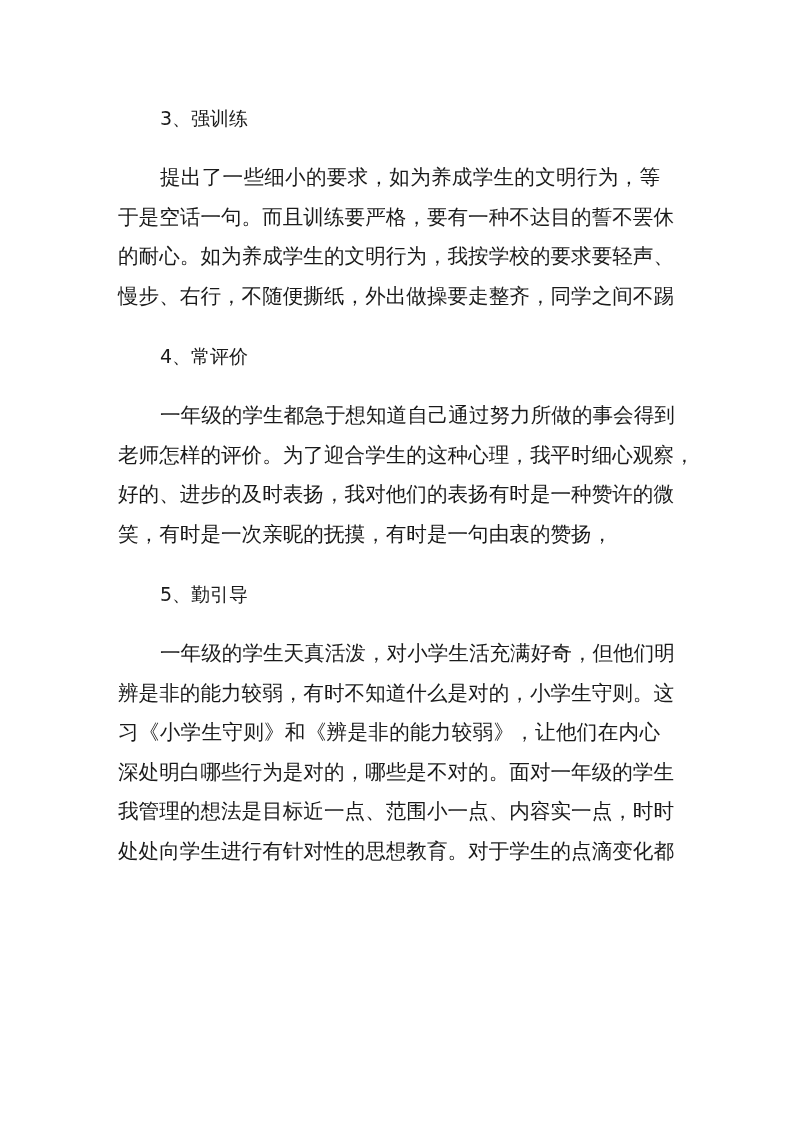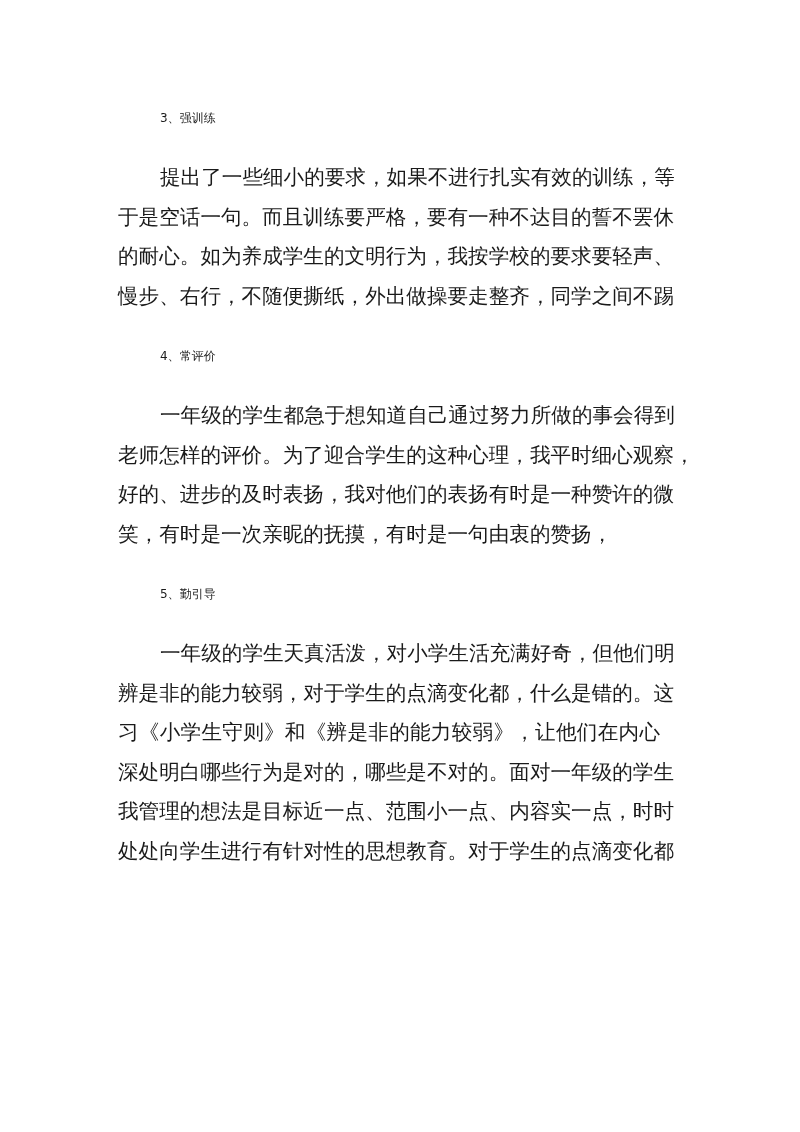--- a/index.html
+++ b/index.html
@@ -15,21 +15,21 @@
       font-family: "DejaVu Sans", "Liberation Sans", sans-serif;
       color: #1a1a1a;
     }
     .page {
       position: absolute;
       left: 118px;
       top: 100px;
       width: 542px;
     }
     .heading {
-      font-size: 12px;
+      font-size: 19px;
       line-height: 36px;
       height: 36px;
       padding-left: 42px;
       margin: 0 0 22px 0;
       white-space: nowrap;
     }
     .para {
       font-size: 20.6px;
       line-height: 39.5px;
       margin: 0 0 22px 0;
@@ -44,37 +44,37 @@
     .line.first { padding-left: 42px; }
     .line.last { text-align-last: left; }
   </style>
 </head>
 <body>
 
 <div class="page">
 
   <div class="heading">3、强训练</div>
   <div class="para">
-    <span class="line first">提出了一些细小的要求，如果不进行扎实有效的训练，等</span>
+    <span class="line first">提出了一些细小的要求，如为养成学生的文明行为，等</span>
     <span class="line">于是空话一句。而且训练要严格，要有一种不达目的誓不罢休</span>
     <span class="line">的耐心。如为养成学生的文明行为，我按学校的要求要轻声、</span>
     <span class="line">慢步、右行，不随便撕纸，外出做操要走整齐，同学之间不踢</span>
   </div>
 
   <div class="heading">4、常评价</div>
   <div class="para">
     <span class="line first">一年级的学生都急于想知道自己通过努力所做的事会得到</span>
     <span class="line">老师怎样的评价。为了迎合学生的这种心理，我平时细心观察，</span>
     <span class="line">好的、进步的及时表扬，我对他们的表扬有时是一种赞许的微</span>
     <span class="line last">笑，有时是一次亲昵的抚摸，有时是一句由衷的赞扬，</span>
   </div>
 
   <div class="heading">5、勤引导</div>
   <div class="para">
     <span class="line first">一年级的学生天真活泼，对小学生活充满好奇，但他们明</span>
-    <span class="line">辨是非的能力较弱，对于学生的点滴变化都，什么是错的。这</span>
+    <span class="line">辨是非的能力较弱，有时不知道什么是对的，小学生守则。这</span>
     <span class="line">习《小学生守则》和《辨是非的能力较弱》，让他们在内心</span>
     <span class="line">深处明白哪些行为是对的，哪些是不对的。面对一年级的学生</span>
     <span class="line">我管理的想法是目标近一点、范围小一点、内容实一点，时时</span>
     <span class="line">处处向学生进行有针对性的思想教育。对于学生的点滴变化都</span>
   </div>
 
 </div>
 
 </body></html>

**WORK ITEM:**
Read each line of the material, and wherever the word "padding" turns up, copy that line.

**ANSWER TO THIS EXERCISE:**
       padding-left: 42px;
     .line.first { padding-left: 42px; }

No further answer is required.